Вдруг какой-то шум поблизости заставил его вздрогнуть. Он повернул голову и, подойдя к краю гнезда, посмотрел вниз. На густую ветку дуба опустилась неведомая темная птица, уставившись на Кебара огромными, горящими желтым огнем глазами. Потом она перелетела поближе и, увидев, что аист совсем один, уселась на край гнезда. Тут Кебар догадался, что это и есть сова Мува, хотя ему никогда не случалось ее видеть. Та самая, которая, по словам Бану, подожгла дом Мартина Кувалды, а вместе с ним сгорело и их старое гнездо. Молодой аист смотрел, как Мува терзает летучую мышь, которую она принесла в когтях. Покончив с мышью, сова почистила свой крючковатый клюв о стенку гнезда и притворно ласковым голосом спросила, почему Кебар сидит дома один. Тот не нашелся, что ей ответить, и жалобно простонал:
— Ах, я самый несчастный аист на свете!
Словно в подтверждение его слов Мува закивала головой. Ее желтые глаза зловеще сверкнули, как пламя во мраке пещеры, и Кебар мог бы испугаться, если бы он не был уверен в своей силе. Мува выслушала все, что поведал ей молодой аист, глубокомысленно помолчала и, уверенная, что ее благословенными устами глаголет сама мудрость, медленно и торжественно повела речь:
— Ты сетуешь, что всеми презираем и жестоко наказан судьбой. Но ты обманываешься, о Кебар! Лучше думай, что ты счастливый избранник судьбы! И родители, и братья приносят тебе вкусную пищу с болота. Какое же это наказание? Скорее достойны сожаления те, кто по собственной глупости стали твоими рабами. Я знаю все тайны ночи, и для меня нет ничего прекраснее неизвестности, которая пугает тебя, жалкий трус. Я, например, отправляясь на охоту, каждый раз опасаюсь, что утром ворочусь в свое дупло голодной. А ты — ты всегда сыт. О чем же ты сокрушаешься, глупый! Ведь ты не заслуживаешь такой доли, а те, кому ты завидуешь, несчастнее тебя.
Ветер глухо шумел в густой листве дуба, что стоял как страж у околицы села, звезды безмолвно купались в серебристом свете луны, село давно погрузилось в глубокий летний сон, по временам нарушаемый лаем всполошившейся собаки или ранним криком петуха. А сова Мува, которую знали и побаивались все в округе, тихо нашептывала любознательному Кебару слова, исполненные житейской премудрости. Он слушал, затаив дыхание, уверенный, что нет на свете птицы умнее Мувы. А потом спросил у нее, правда ли то, что Бану рассказывает им о дальних жарких странах.
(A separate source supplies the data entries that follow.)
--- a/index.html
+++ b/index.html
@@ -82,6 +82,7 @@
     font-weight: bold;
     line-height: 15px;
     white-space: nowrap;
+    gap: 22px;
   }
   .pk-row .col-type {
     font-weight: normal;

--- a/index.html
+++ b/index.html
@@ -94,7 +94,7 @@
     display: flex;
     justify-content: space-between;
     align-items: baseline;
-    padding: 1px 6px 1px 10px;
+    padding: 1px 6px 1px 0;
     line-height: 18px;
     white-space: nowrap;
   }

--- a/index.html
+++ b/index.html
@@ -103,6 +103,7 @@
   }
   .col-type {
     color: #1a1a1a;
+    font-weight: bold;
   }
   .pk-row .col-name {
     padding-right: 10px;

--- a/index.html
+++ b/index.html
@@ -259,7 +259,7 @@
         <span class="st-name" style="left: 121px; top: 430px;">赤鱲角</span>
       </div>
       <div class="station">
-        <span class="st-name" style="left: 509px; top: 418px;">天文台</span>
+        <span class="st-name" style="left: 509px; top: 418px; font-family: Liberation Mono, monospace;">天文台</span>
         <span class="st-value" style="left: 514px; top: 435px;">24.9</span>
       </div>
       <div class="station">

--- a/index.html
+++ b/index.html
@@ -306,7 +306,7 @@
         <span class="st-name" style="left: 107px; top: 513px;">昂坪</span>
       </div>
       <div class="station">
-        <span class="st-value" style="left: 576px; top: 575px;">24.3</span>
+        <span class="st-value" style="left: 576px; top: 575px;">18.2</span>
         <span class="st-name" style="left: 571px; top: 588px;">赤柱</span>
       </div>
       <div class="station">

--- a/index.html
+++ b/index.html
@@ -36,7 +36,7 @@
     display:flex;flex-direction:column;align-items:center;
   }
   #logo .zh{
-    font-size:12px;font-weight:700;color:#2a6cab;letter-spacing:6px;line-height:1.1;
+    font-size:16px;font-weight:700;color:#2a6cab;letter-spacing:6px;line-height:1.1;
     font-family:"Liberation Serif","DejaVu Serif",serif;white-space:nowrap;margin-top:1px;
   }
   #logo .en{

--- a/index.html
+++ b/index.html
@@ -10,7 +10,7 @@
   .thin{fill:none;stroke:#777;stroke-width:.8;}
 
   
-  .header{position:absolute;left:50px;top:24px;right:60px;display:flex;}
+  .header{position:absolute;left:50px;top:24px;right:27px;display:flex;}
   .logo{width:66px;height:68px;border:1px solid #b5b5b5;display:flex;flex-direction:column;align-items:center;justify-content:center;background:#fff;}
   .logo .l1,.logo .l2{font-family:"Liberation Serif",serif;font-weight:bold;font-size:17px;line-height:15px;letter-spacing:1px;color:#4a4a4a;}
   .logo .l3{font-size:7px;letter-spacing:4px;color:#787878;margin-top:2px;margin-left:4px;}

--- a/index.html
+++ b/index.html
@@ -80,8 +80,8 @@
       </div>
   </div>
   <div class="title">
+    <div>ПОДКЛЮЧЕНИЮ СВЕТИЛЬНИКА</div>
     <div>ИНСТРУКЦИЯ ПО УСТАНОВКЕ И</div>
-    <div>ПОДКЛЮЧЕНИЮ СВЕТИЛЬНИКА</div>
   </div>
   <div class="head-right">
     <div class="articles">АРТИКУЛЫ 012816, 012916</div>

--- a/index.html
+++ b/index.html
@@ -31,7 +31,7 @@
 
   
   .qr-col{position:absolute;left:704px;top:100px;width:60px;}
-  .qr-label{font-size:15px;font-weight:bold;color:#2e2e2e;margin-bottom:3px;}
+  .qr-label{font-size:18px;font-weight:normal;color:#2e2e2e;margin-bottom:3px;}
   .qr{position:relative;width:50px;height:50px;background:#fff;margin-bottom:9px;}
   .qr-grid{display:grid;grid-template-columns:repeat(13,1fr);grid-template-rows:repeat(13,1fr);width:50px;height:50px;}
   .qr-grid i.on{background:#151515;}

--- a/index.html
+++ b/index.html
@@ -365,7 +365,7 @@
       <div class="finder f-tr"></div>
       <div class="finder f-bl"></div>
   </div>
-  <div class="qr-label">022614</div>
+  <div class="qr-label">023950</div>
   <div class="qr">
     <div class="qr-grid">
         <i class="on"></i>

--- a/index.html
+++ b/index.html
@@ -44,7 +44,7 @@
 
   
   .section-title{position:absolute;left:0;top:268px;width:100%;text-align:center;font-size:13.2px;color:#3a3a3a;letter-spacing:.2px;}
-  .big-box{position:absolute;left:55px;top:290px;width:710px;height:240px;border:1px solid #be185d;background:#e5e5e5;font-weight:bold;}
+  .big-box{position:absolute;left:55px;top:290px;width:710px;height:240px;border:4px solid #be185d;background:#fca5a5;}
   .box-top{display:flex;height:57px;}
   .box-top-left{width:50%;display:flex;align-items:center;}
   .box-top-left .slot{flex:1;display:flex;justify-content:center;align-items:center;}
— Нигде на земле нет вечной весны, — глубокомысленно ответила сова, — как не может быть вечного дня и вечной ночи. Если бы это была правда, разве аисты спешили бы по весне в наши края? Там, куда они улетают на зиму еще до того как с деревьев начинают опадать листья, течет широкая мутная река. Весной из ее воды выскакивают летучие рыбы, в пасти которых пышет пламя. Ужас охватывает аистов, и они летят день и ночь, пока не достигнут нашей земли. Клянусь именем священного филина Кебела, что нет в подлунном мире большей правды, чем эта!
Не успела Мува вымолвить эти слова, как к гнезду подлетела стайка маленьких птичек, которые, завидев зловещую сову, принялись дразнить ее своими пискливыми голосками. Птички бесстрашно кружились над головой совы, но стоило ей пошевелиться, как они бросались врассыпную и спешили укрыться в густой листве. Мува, которой было прекрасно известно, как смертельно ненавидят ее воробьи, синички и другие мелкие пташки, только улыбалась.
— К чему этот ненужный шум? — злобно прошипела она. — Крылья есть у многих тварей, и не нами заведено, что большие и сильные поедают слабых. Разве я виновата, что мне часто приходится охотиться на воробьев и синиц? Так почему же эти вздорные птицы готовы ощипать меня до последнего перышка и разорвать на куски? Филины и совы — самые мудрые птицы на свете. Чем же мы заслужили такое презрение? Если кто и достоин ненависти, так это вы, аисты, — птицы подлые, мстительные, кровожадные…
Тут Кебар вытянул шею, поджал одну ногу и, стоя на другой, приготовился ей возразить, но Мува не имела намерения прерывать свою речь.
— Погоди! Выслушай меня, и тебе многое станет ясно. Ты живешь на белом свете без году неделя, и ума у тебя с ноготок. А я видела, как большие сильные аисты убивают малых и слабых, когда готовятся лететь за синие горы, туда, где земля сливается с небом. И если ты стар или болен, пощады от них не жди. Говорю тебе, я это видела своими глазами…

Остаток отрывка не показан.